Другие раненые офицеры упрекают меня, до чего мы довели Россию.
Приехал Вонский. Он ездил искать меня в Надворную, с ним комитетчик, тихий народный учитель-мордвин.
Рассказывают, как идет отступление. Фронт расклепан, немцев держат только броневики, зенитные пушки на автомобильных платформах. Броневики держались 16 часов. Халил Бек, мой старый товарищ, кавказец, подполковник, 26 лет, детски веривший тогда в Советы и даже переставший пить после воззвания о вреде пьянства, держался 5 часов во взорванной машине, потом был ранен в 12-й раз и вынесен из-под обломков на руках. Потом опять ходил в атаку, уже с пехотой.
Одиннадцатая кавалерийская дивизия держала немцев в конном и пешем строю; у ней не осталось целых солдат, она почти уничтожена.
Люди подхватывали рушащуюся армию на свои руки, подставляли под ее тяжесть свои головы. Это была такая печальная любовь.
Как-то менее тих стал госпиталь. Я чувствовал, что Черновицы эвакуируют.
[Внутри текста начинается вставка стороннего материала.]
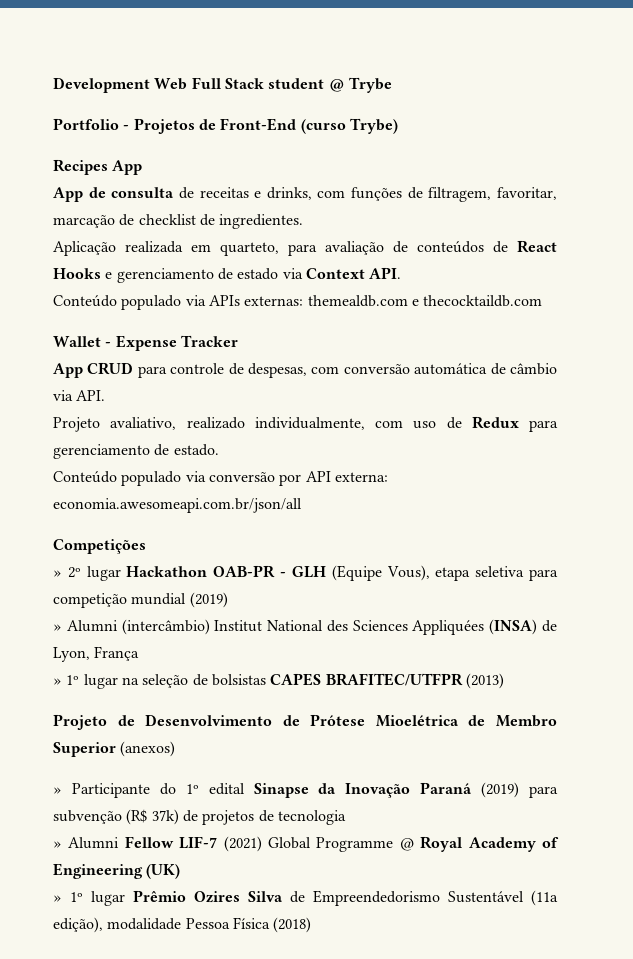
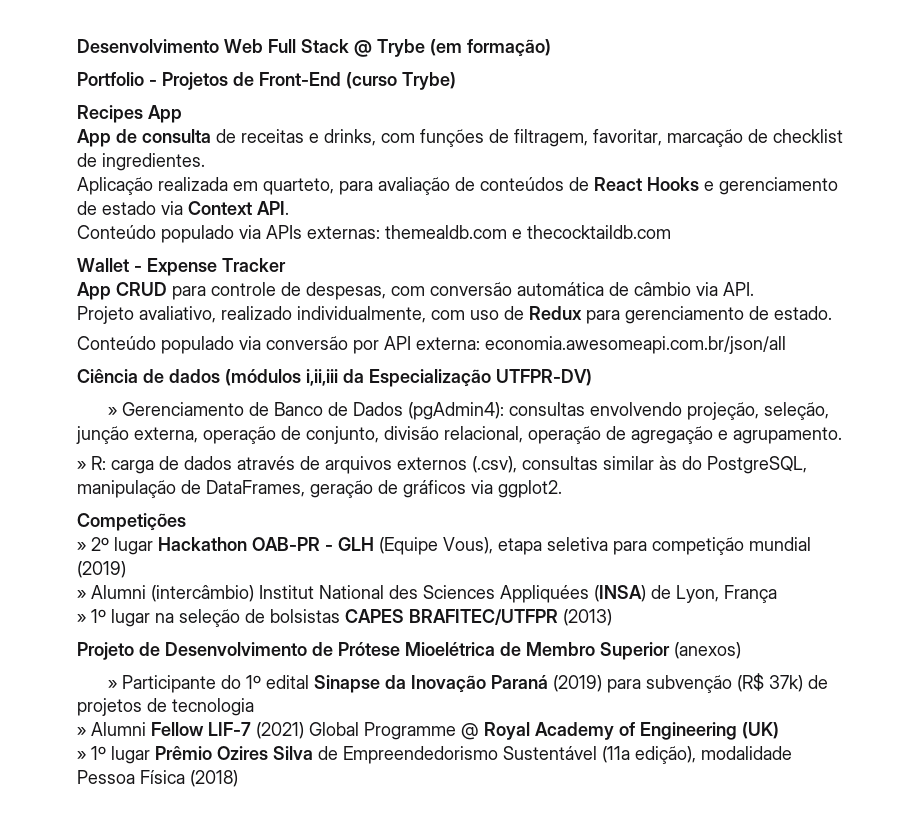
- Development Web Full Stack student @ Trybe
+ Desenvolvimento Web Full Stack @ Trybe (em formação)
+ Ciência de dados (módulos i,ii,iii da Especialização UTFPR-DV)
+ » Gerenciamento de Banco de Dados (pgAdmin4): consultas envolvendo projeção, seleção, junção externa, operação de conjunto, divisão relacional, operação de agregação e agrupamento.
+ » R: carga de dados através de arquivos externos (.csv), consultas similar às do PostgreSQL, manipulação de DataFrames, geração de gráficos via ggplot2.

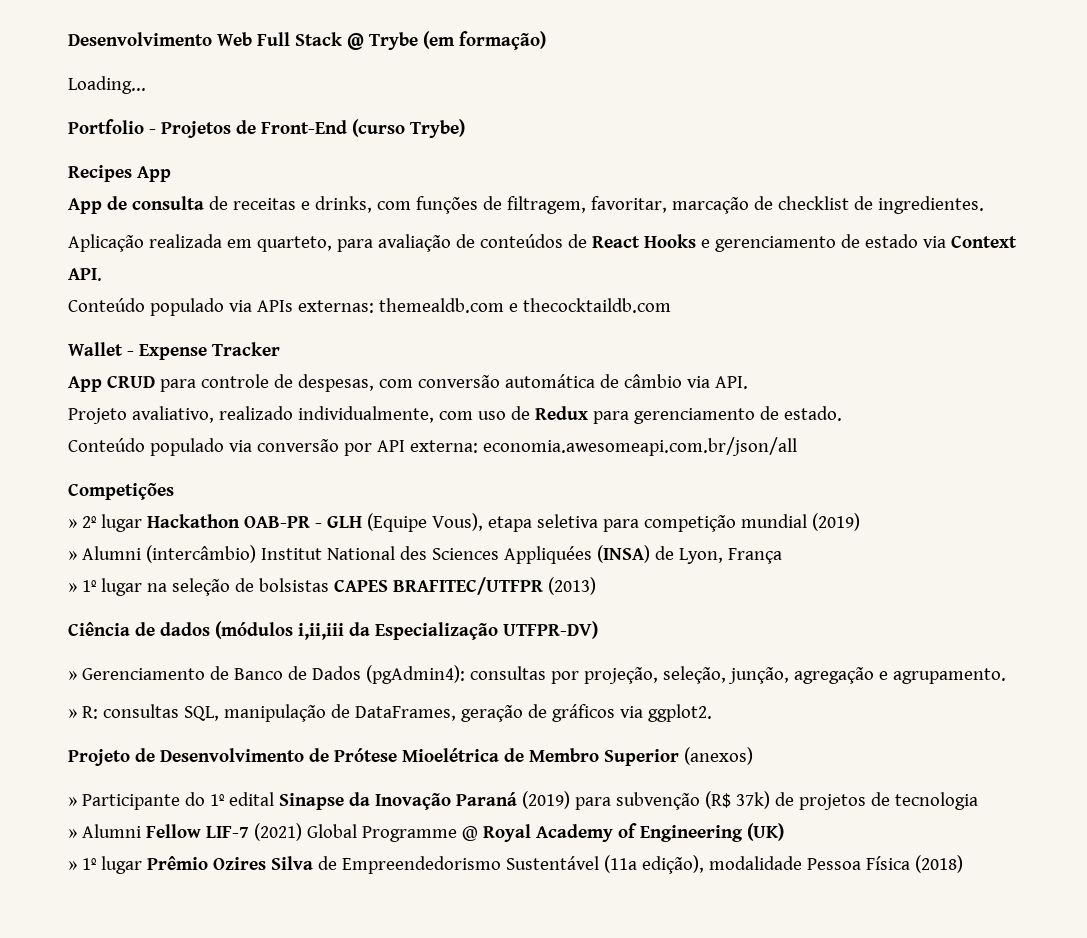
+ Loading...
- Ciência de dados (módulos i,ii,iii da Especialização UTFPR-DV)
- » Gerenciamento de Banco de Dados (pgAdmin4): consultas envolvendo projeção, seleção, junção externa, operação de conjunto, divisão relacional, operação de agregação e agrupamento.
- » R: carga de dados através de arquivos externos (.csv), consultas similar às do PostgreSQL, manipulação de DataFrames, geração de gráficos via ggplot2.
+ Ciência de dados (módulos i,ii,iii da Especialização UTFPR-DV)
+ » Gerenciamento de Banco de Dados (pgAdmin4): consultas por projeção, seleção, junção, agregação e agrupamento.
+ » R: consultas SQL, manipulação de DataFrames, geração de gráficos via ggplot2.

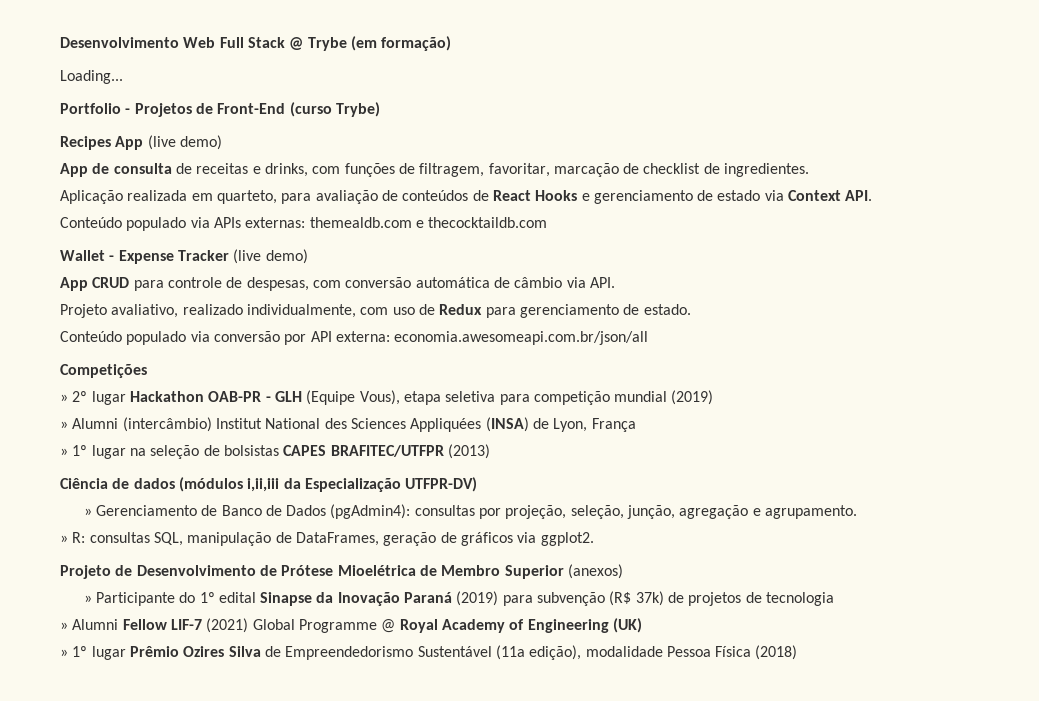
- Recipes App
+ Recipes App (live demo)
- Wallet - Expense Tracker
+ Wallet - Expense Tracker (live demo)

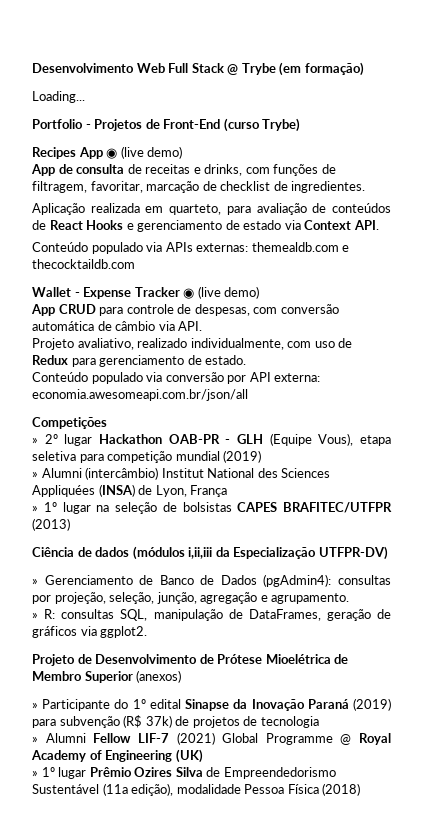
- Recipes App (live demo)
+ Recipes App ◉ (live demo)
- Wallet - Expense Tracker (live demo)
+ Wallet - Expense Tracker ◉ (live demo)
Я просил, чтобы мне дали сопровождающего. И вот меня на носилках перенесли в санитарный поезд, в вагон тяжелораненых.
Медленно, по-фронтовому пополз поезд. Мы ехали 11 верст 24 часа. Это было мучительно скучно…
Я слез с носилок и вместе со своим солдатом улизнул с поезда, и мы поехали то с отступающей артиллерией, лежа на плохо сложенных снарядах, то в санитарных вагонах, то с эшелонами. И так по дивно красивой, идущей по верху скалистого берега Днестра дороге через Могилев я добрался в Киев. Оттуда на полу, в купе, в Питер. В милый, грозный город русской революции.
В Питере меня опять положили в лазарет, но, увидав, что я жив и, очевидно, не скоро умру, – отпустили.
Я был как солдат освобожден от службы.
Так кончился первый мой выезд на фронт. Первый за время революции. Теперь я бросаю на время говорить про себя и скажу о всем фронте.
Я не люблю книги Барбюса «Огонь» – это сделанная, построенная книга. Про войну написать очень трудно; я из всего, что читал, как правдоподобное ее описание могу вспомнить только Ватерлоо у Стендаля и картины боев у Толстого. Так же трудно, не прибегая к условным и ложным местам, описать настроение фронта. Никогда, никакой летчик, даже при планирующем спуске, не сможет услыхать слов, даже самых трогательных. Всякий, кто хоть раз летал, знает, что это невозможно. Никогда я не поверю, пока это мне не докажут статистики, что на Западном фронте так много дрались в штыки или что возможно разрушить руками немецкую лисью нору и затоптать дыру ногами. Никогда не поверю я в эту книгу, с окрошкой трупов, с концом, размытым наводнением и рассуждениями.